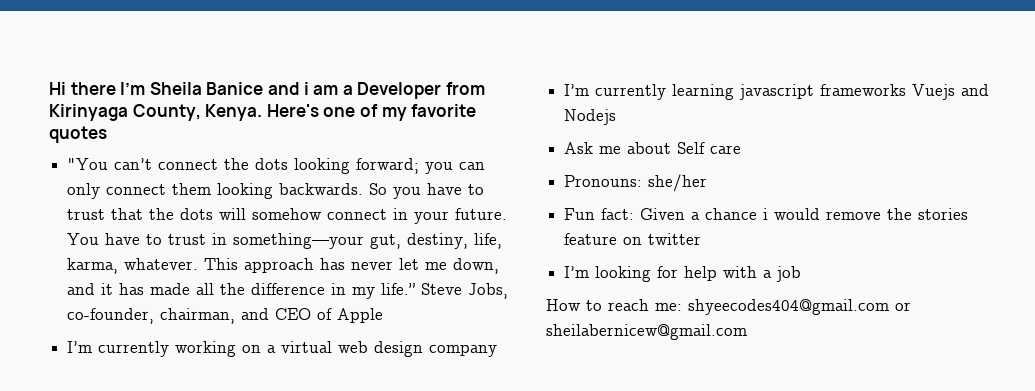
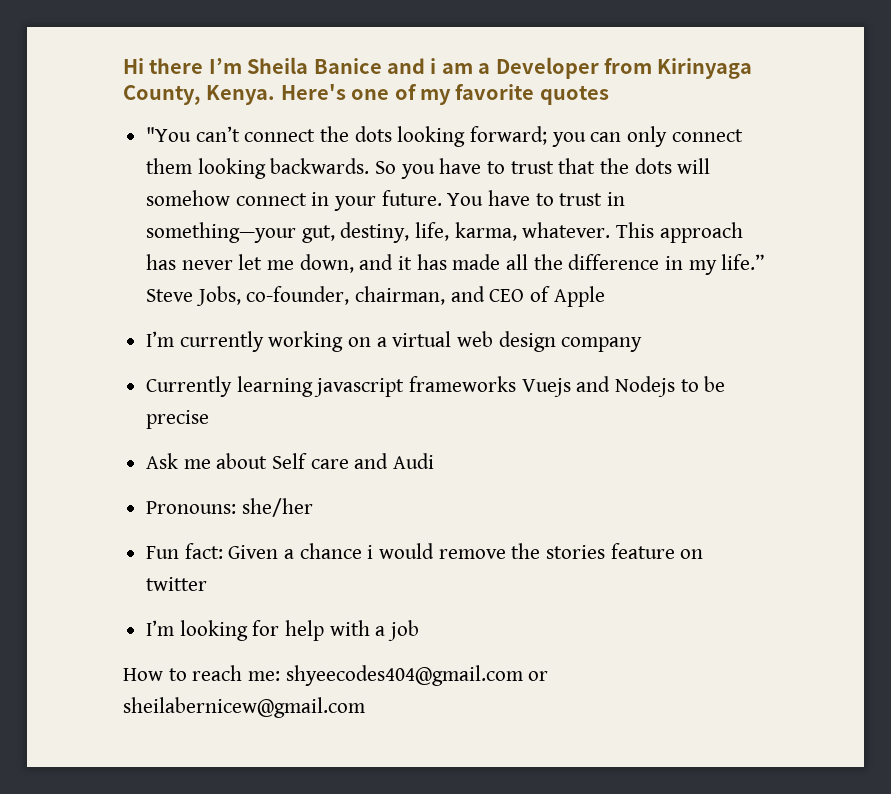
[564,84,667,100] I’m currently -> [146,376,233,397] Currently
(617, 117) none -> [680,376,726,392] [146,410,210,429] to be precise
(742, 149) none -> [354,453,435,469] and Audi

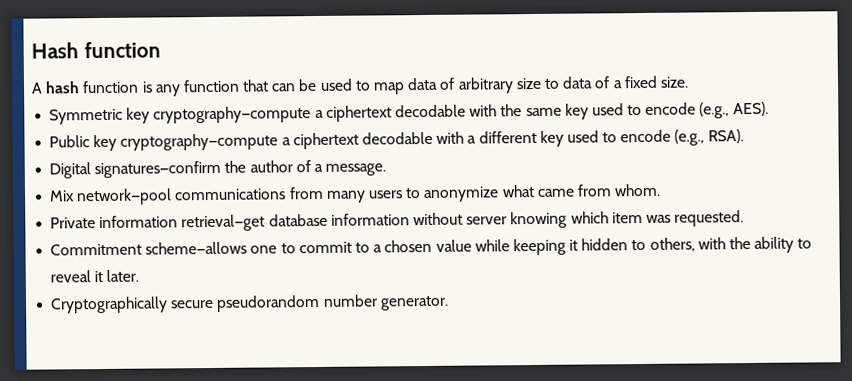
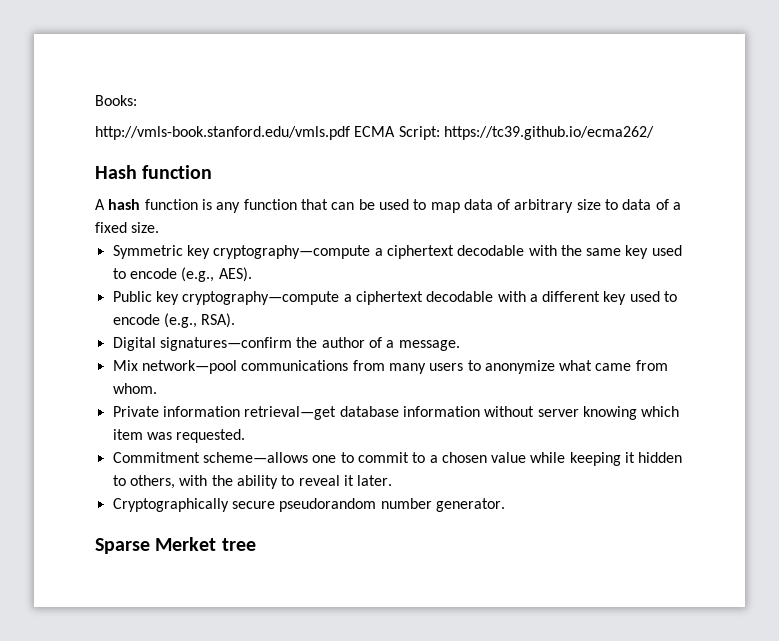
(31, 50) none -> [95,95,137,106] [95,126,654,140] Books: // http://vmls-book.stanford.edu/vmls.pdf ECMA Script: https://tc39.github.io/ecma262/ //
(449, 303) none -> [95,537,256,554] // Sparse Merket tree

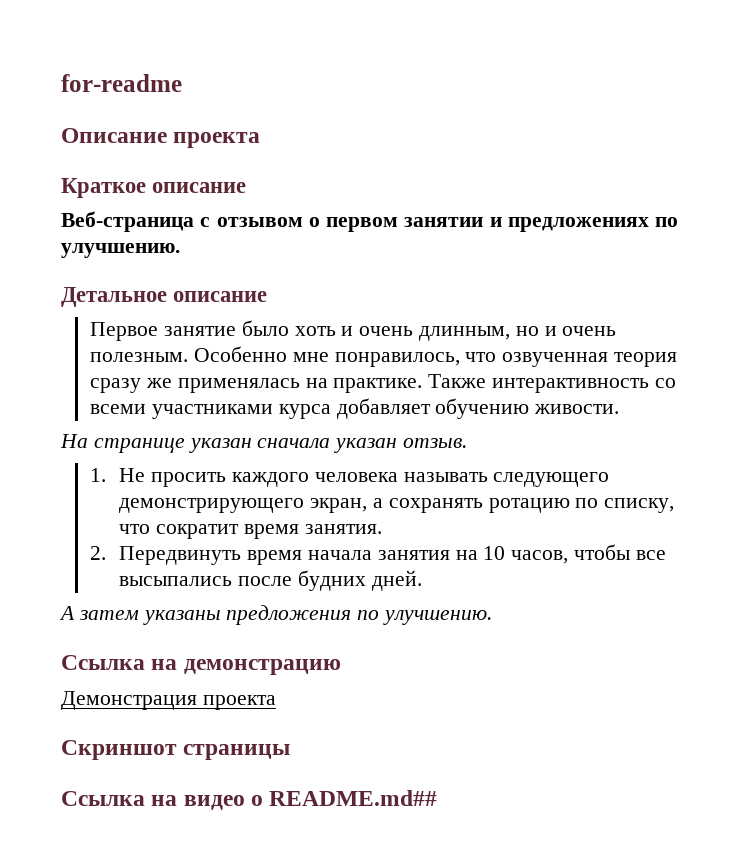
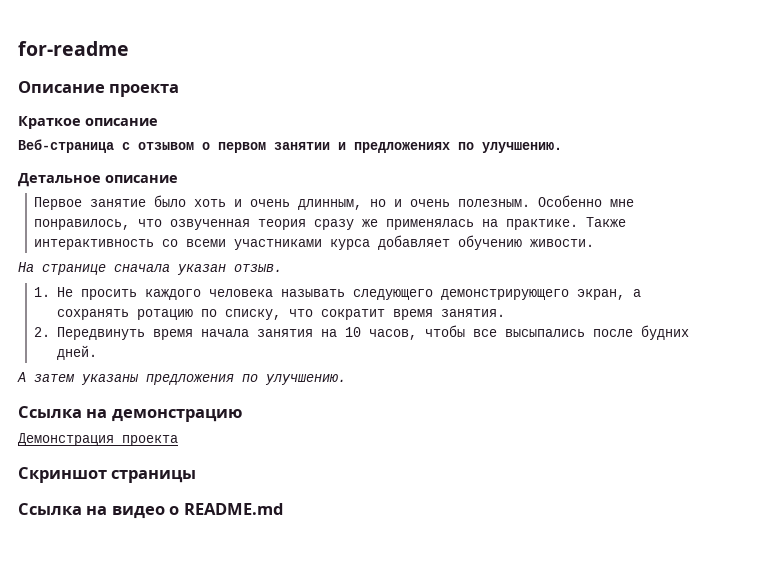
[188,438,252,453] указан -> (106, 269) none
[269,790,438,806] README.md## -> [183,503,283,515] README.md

───

### BRIEF
The span to give again runs from the line with "[188,438,252,453] указан -> (106, 269) none" through the last line of the records above; reproduce it exactly and nothing more.

### ANSWER FOR THE TASK
[188,438,252,453] указан -> (106, 269) none
[269,790,438,806] README.md## -> [183,503,283,515] README.md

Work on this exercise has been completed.